My sister-in-law stayed over at the weekend due to the fact that she was moving house. Her husband was at home dismantling their boiler (he’s a plumber and their boiler is something of a mammoth contraption). She wanted to get away from the mess and stress so hibernated at mine for the weekend. She lives (or lived should I say) in Wanstead, East London which is about 20-minute drive from where I live. She is moving to Faversham which is in Kent (South East England) and will now be over an hour away. I think they want to re-enact “The Good Life” … their new cottage sits on 2 acres of land so I’m thinking more like Old MacDonald’s Farm kind of scenario.

So anyway, she came home (to mine) one evening and brought home this little cake from Violet. You know … that famous little cake shop that made that epic wedding cake for Meghan and Prince Harry’s wedding. Ahh .. yes you know that one! Funnily enough, I used to live across the road from Violet but never actually paid it a visit.

Well, this little cake that my sister-in-law gifted me was intriguing. I opened the little box, and just sitting there was this little black sponge cake with some royal icing drizzle. I wasn’t ‘wowed‘ as it looked so timid and humble but never the less I got a fork and dived right in.

At first, I was waiting for a familiar taste to rumble my tastebuds. You know, like a treacle sponge or a sticky toffee like flavour, but … it was one of the most delicious cakes I’ve ever tasted. It was rich and moist, super soft and pillowy at the same time. It wasn’t too sweet … it had a slightly bitter note to it with a warming ginger heat that lingered until way after the last bite. It was amazing!

This ginger molasses cake, I can’t express how good it was. I knew after the first bite that I had to recreate this beauty. I grabbed a copy of my “The Violet Bakery Cookbook” which has been on my bookshelf for a while and hoped that the recipe for this cake was inside. Lo and behold it was there!

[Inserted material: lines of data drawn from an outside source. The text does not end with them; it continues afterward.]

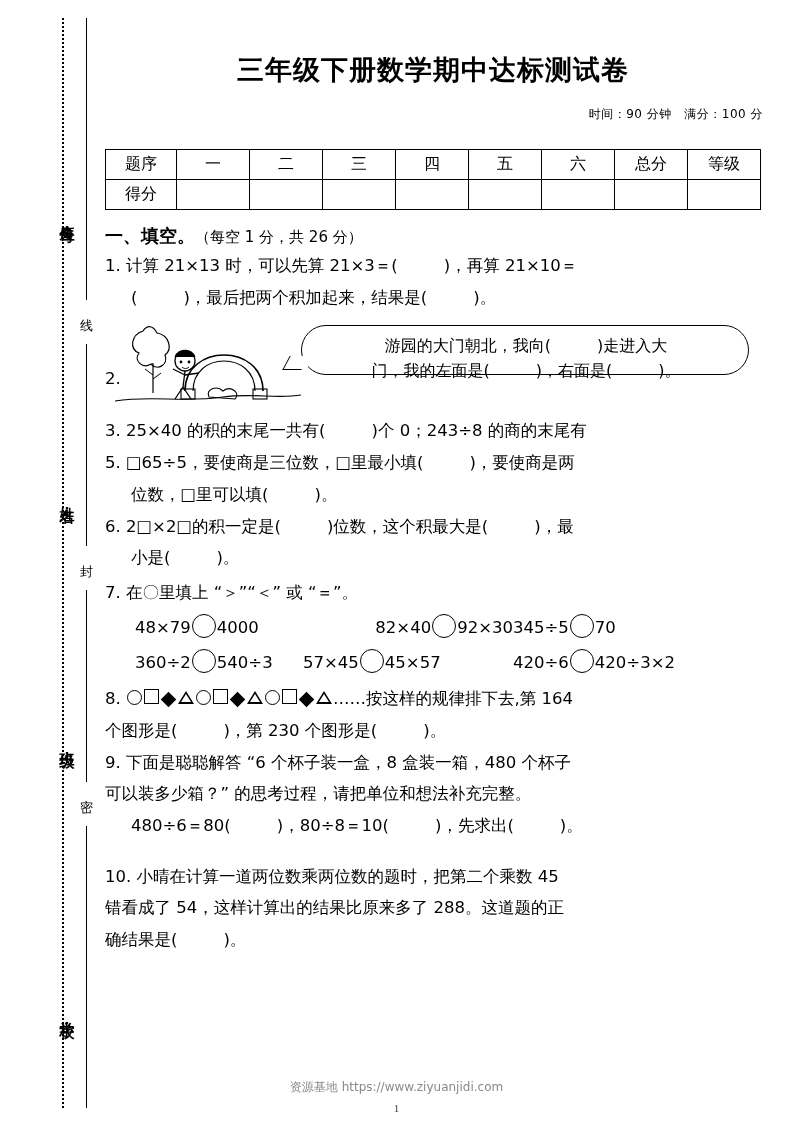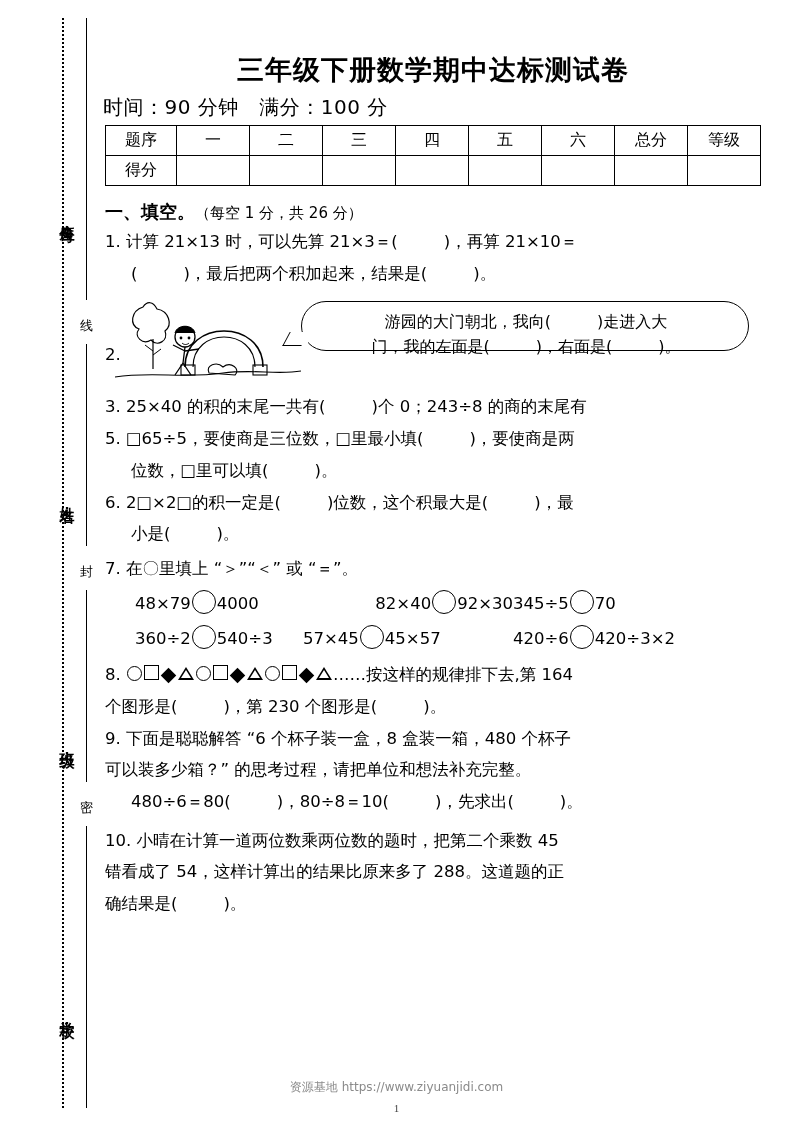"时间：90 分钟 满分：100 分" .subtitle { font-size: 20px -> 12px; margin-top: 6px -> 18px; text-align: left -> right }
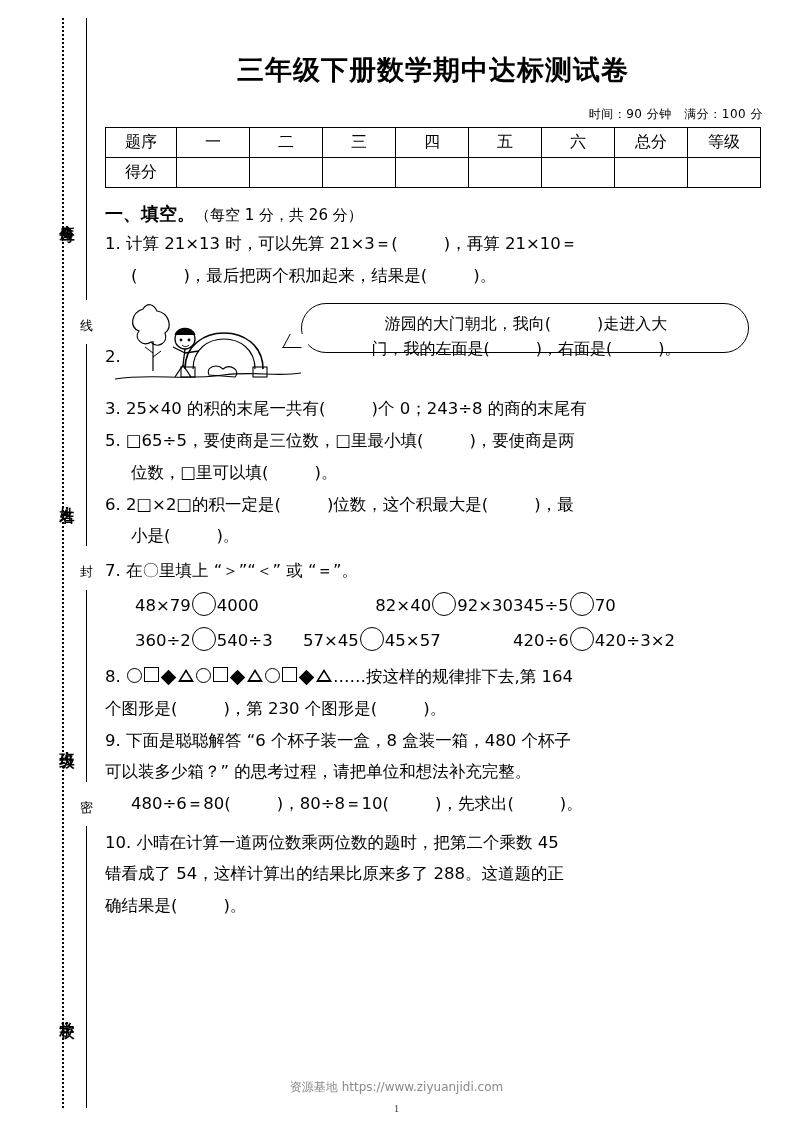"题序" table.scoretable { margin: 4px 0 0 2px -> 26px 0 0 2px }
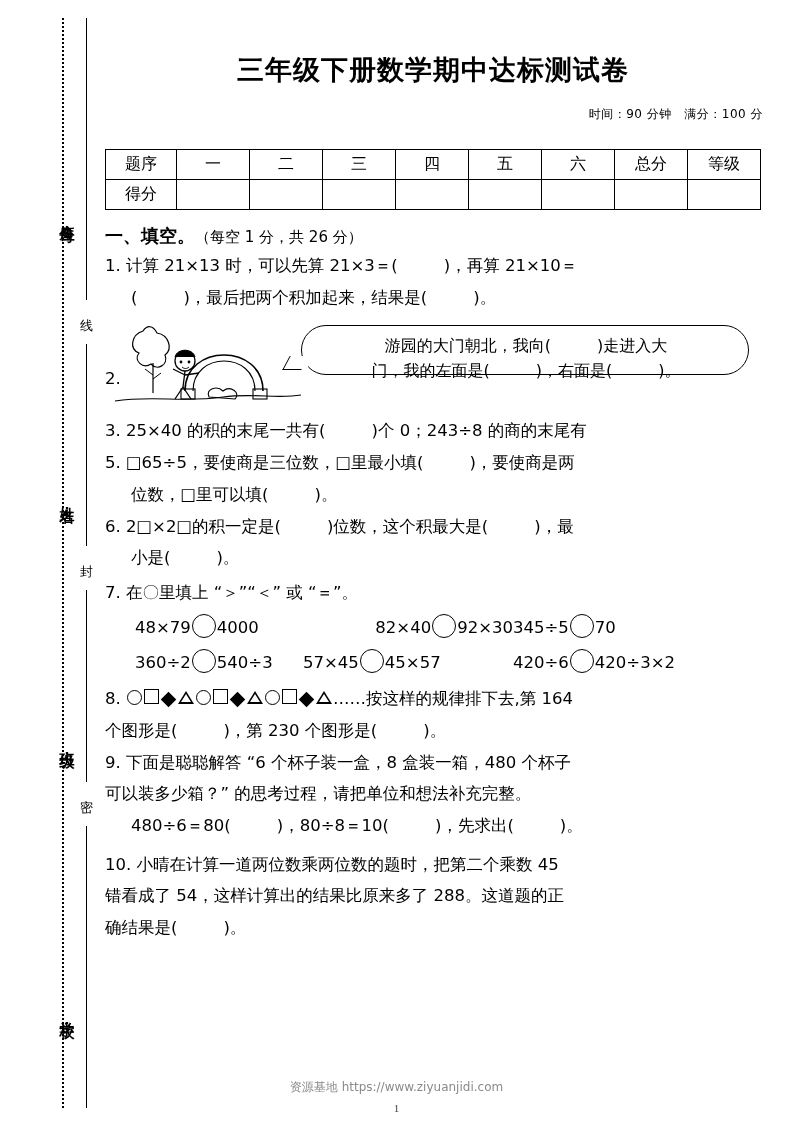"10. 小晴在计算一道两位数乘两位数的题时，把第二个乘数 45" div.q { margin-top: 12px -> 24px }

I was so excited to get stuck in and try this recipe.

The first time I made it, I found it was too gingery. The taste and texture were there but the ginger was overpowering. I actually liked the strong ginger taste, but my taste testers (my husband and a couple of friends) told me it was slightly overpowering. So in my next attempt, I reduced the amount of fresh ginger used. I think I have the balance just right now.

Here is my slightly adapted version of Violet’s ginger molasses recipe.

Firstly I greased and lined a 6″ cake tin. I used a deep one because the cake was going to rise a fair bit.

For the ingredients I used: 65g fresh ginger, 150g plain flour, half a teaspoon of cinnamon powder, a pinch of ground cloves, 80g caster sugar, 100g of sunflower oil, 130g of black treacle (molasses), 100ml boiling water, 1 teaspoon of bicarbonate of soda and 1 large egg.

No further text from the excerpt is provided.